O logótipo da sua editora é, aliás, um Atlas que segura, na mão direita, um globo terrestre, na esquerda, um livro. "No início publicava autores locais, jovens, publicava cerca de 10 a 15 livros por ano. Eram autores de toda a Síria, Depois passámos também para autores palestinianos, libaneses, dos Emirados Árabes Unidos. O máximo de livros que publicava por ano eram 20, pois apostava muito na qualidade, mais do que na quantidade. Fazia tudo com calma, a tradução, o design, para que o produto final fosse apelativo para o leitor a todos os níveis". Depois veio a guerra. Muito mudou.

"No primeiro ano parámos tudo pois não sabíamos o que futuro nos reservava. Não fui a feiras do livro. Aceitei um trabalho na mesma área em Beirute, no Líbano, pois precisava de ter um salário. Lá fiquei durante dois anos. Mas depois vi que a capital libanesa era uma cidade muito cara, então voltei a Damasco, em 2016, onde tinha a minha irmã". Mas Beirute funciona até hoje com a sua base de retaguarda. Lá tem o seu grande armazém. Lá tem também licença de impressão. "Muitos livros não passariam na censura na Síria. Alguns são de autores sírios. São publicados em todo o lado menos na Síria. Claro que esses autores já não estão na Síria. E os seus livros não são só sobre política. Mas sobre outros temas, como, por exemplo, a vida sexual do profeta Maomé. Tem sete volumes e mostra, como naquele tempo, o profeta lidava com o sexo de forma natural", conta Samar Haddad, que apesar de ter sido educada como católica, se descreve hoje em dia como secular. "A religião não define a minha vida. A minha irmã, sim, é muito religiosa, vai à igreja todos os domingos. Eu gosto de questionar".

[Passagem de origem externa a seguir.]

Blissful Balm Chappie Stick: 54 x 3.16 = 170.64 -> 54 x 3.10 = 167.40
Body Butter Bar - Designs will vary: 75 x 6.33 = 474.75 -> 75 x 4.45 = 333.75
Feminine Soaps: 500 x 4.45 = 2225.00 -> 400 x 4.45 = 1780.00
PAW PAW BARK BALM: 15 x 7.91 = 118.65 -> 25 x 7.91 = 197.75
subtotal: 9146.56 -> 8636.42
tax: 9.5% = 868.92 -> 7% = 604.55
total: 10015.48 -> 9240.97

Neste momento, sublinha a editora de livros, há "cada vez mais mulheres de hijab em Damasco. Antes não era assim. Agora temos que ter mais cuidado com o que vestimos. O Estado Islâmico não conquistou Damasco, é verdade, mas as pessoas pensam que se forem mais conservadoras a nível religioso estão mais protegidas dos ataques e mais perto de Deus". Damasco, o reduto do regime do presidente Bashar al-Assad, nunca caiu, mas os bombardeamentos andaram perto. "Não sinto medo dos bombardeamentos. Agora já não. Mas antes tinha medo de sair de casa. A minha irmã era mais corajosa. Ia ao mercado. Eu não saía. Especialmente à noite. Às vezes tenho uma reunião por Skype, porque eu faço tudo por internet, depois falha a luz. Às vezes não há água. Passo metade do dia a tentar resolver estes problemas. É muito cansativo. Depois as casas são muito antigas. Após quase anos de guerra, os prédios abanam, tenho um fragmento de bala numa das janelas".

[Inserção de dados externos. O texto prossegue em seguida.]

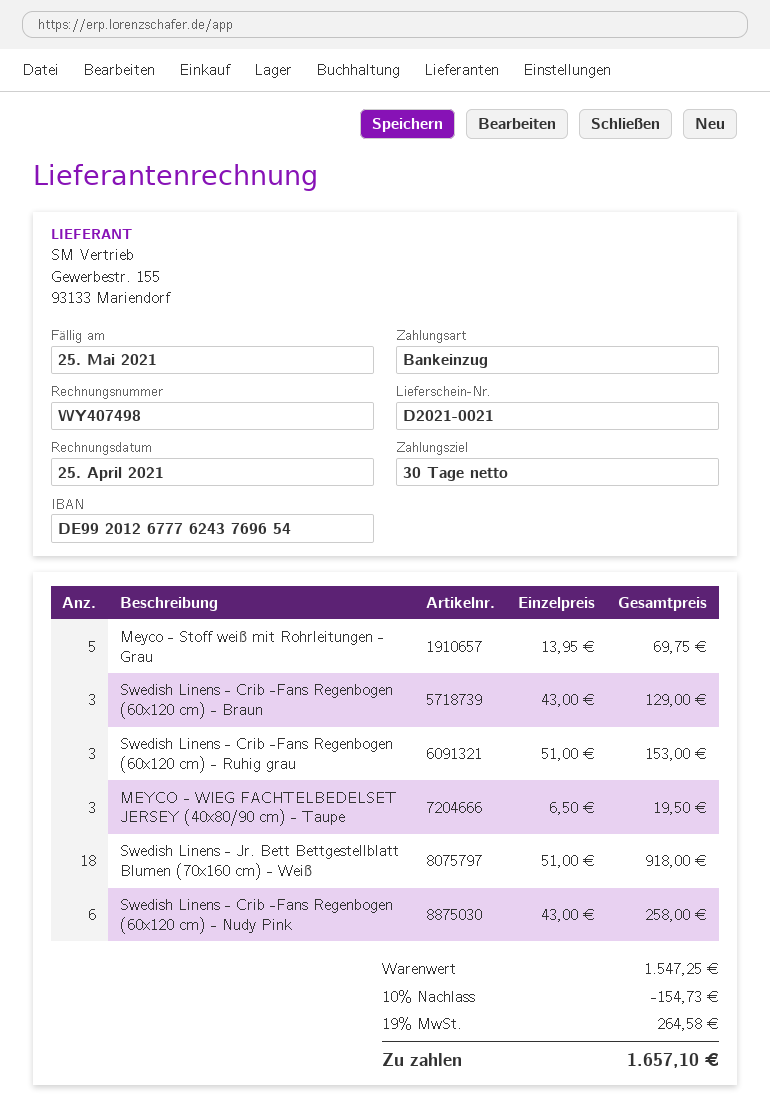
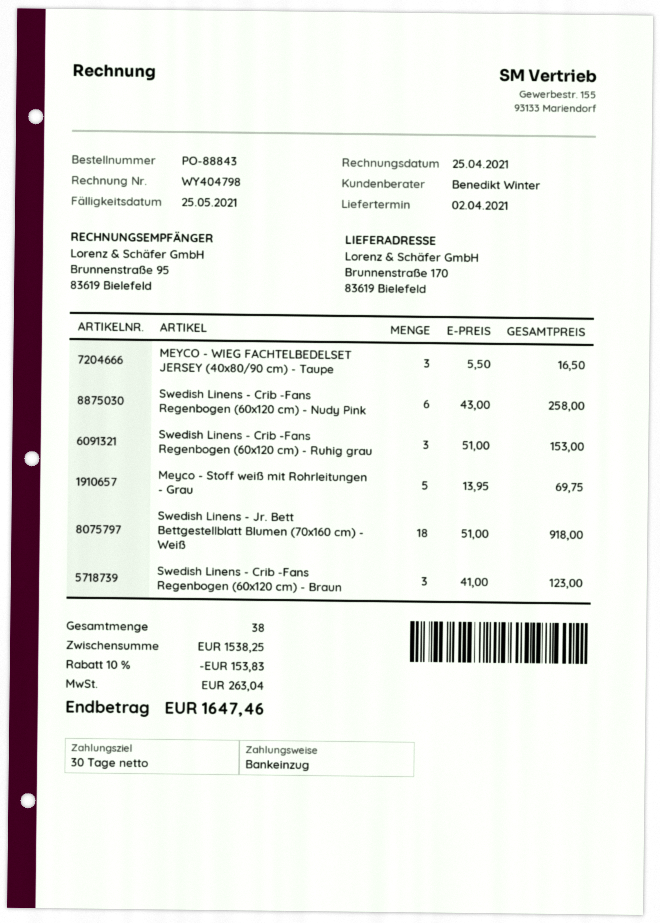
invoice number: WY407498 -> WY404798
Swedish Linens - Crib -Fans Regenbogen (60x120 cm) - Braun: 3 x 43.00 = 129.00 -> 3 x 41.00 = 123.00
MEYCO - WIEG FACHTELBEDELSET JERSEY (40x80/90 cm) - Taupe: 3 x 6.50 = 19.50 -> 3 x 5.50 = 16.50
subtotal: 1547.25 -> 1538.25
discount: 10% = 154.73 -> 10% = 153.83
tax: 264.58 -> 263.04
total: 1657.10 -> 1647.46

Antes da guerra, Samar Haddad viajava por toda a Síria, algo que não acontece há sete anos. "Viajava por todo o país, conhecia bem todas as cidades, era um país lindo. É triste perdermos os nossos monumentos culturais. Ver museus pilhados e destruídos. Nunca mais viajei dentro da Síria. Não era seguro. De todo. Havia snippers por todo o lado". Apesar de tudo, depois de reconhecer que precisava trabalhar melhor a cadeia de distribuição da sua editora, Samar reconheceu que tinha que viajar mais, sim, mas para fora de território sírio. Para o estrangeiro. E assim foi. "Comecei a ir às feiras do livro. Tive acesso a várias bolsas de tradução. Trabalho muito com o Goethe Institut por exemplo. Traduzimos e publicamos ficção. Tenho um livro por exemplo de um jornalista espanhol, sobre Pep Guardiola, que tem 400 páginas. Adoro futebol, jogava, quando era pequena. Adoro desporto, em geral, vejo-o como cultura, gosto de festa nos estádios, todos a torcer pela mesma equipa. Durante 90 minutos as pessoas podem ser amigas, mesmo que sejam inimigas durante aquele tempo estão a torcer pela mesma equipa".

Samar é também coordenadora da secção de árabe da Alliance International des Éditeurs Indépendants com sede em Paris. Normalmente tem reuniões pela internet - quando a há - trata por aí a maior parte dos assuntos. Os seus colaboradores, dos tradutores aos designers, vivem todos no estrangeiro, em países como os EUA, por exemplo. "Estão fora, mas são sírios, faço questão de trabalhar com sírios. De lhes dar trabalho. De os ajudar", sublinha, contando que, de cada vez que sai da Síria, o que lhe vale é o apoio das organizações que a convidam e o seu passaporte canadiano. "De Damasco atualmente não se vai para lado nenhum. De Beirute é que voo para todo o lado. Vou de táxi entre uma cidade e outra". A viagem é de quatro horas para lá e para cá e custa, ida de volta, 200 dólares (cerca de 180 euros).

"A minha família é originária da Palestina. A minha mãe é de Akka. O meu pai de Safad. Conheceram-se em Damasco. A Síria nunca me deu passaporte. O que tínhamos era documentos de viagem da Síria para palestinianos. Foi por isso que imigrei para o Canadá. Para alterar a minha situação em relação aos documentos", resume a editora de livros, que no início de outubro conversou com o DN na Feira do Livro de Frankfurt na Alemanha. Exemplo de força, coragem e determinação, Samar mostra como se carrega o peso do mundo sobre os ombros sem perder o sentido de humor: "Como canadiana, com o passaporte canadiano, sou respeitada, em todo o lado, passo e não me olham como se fosse terrorista". E ri. Encolhendo os ombros.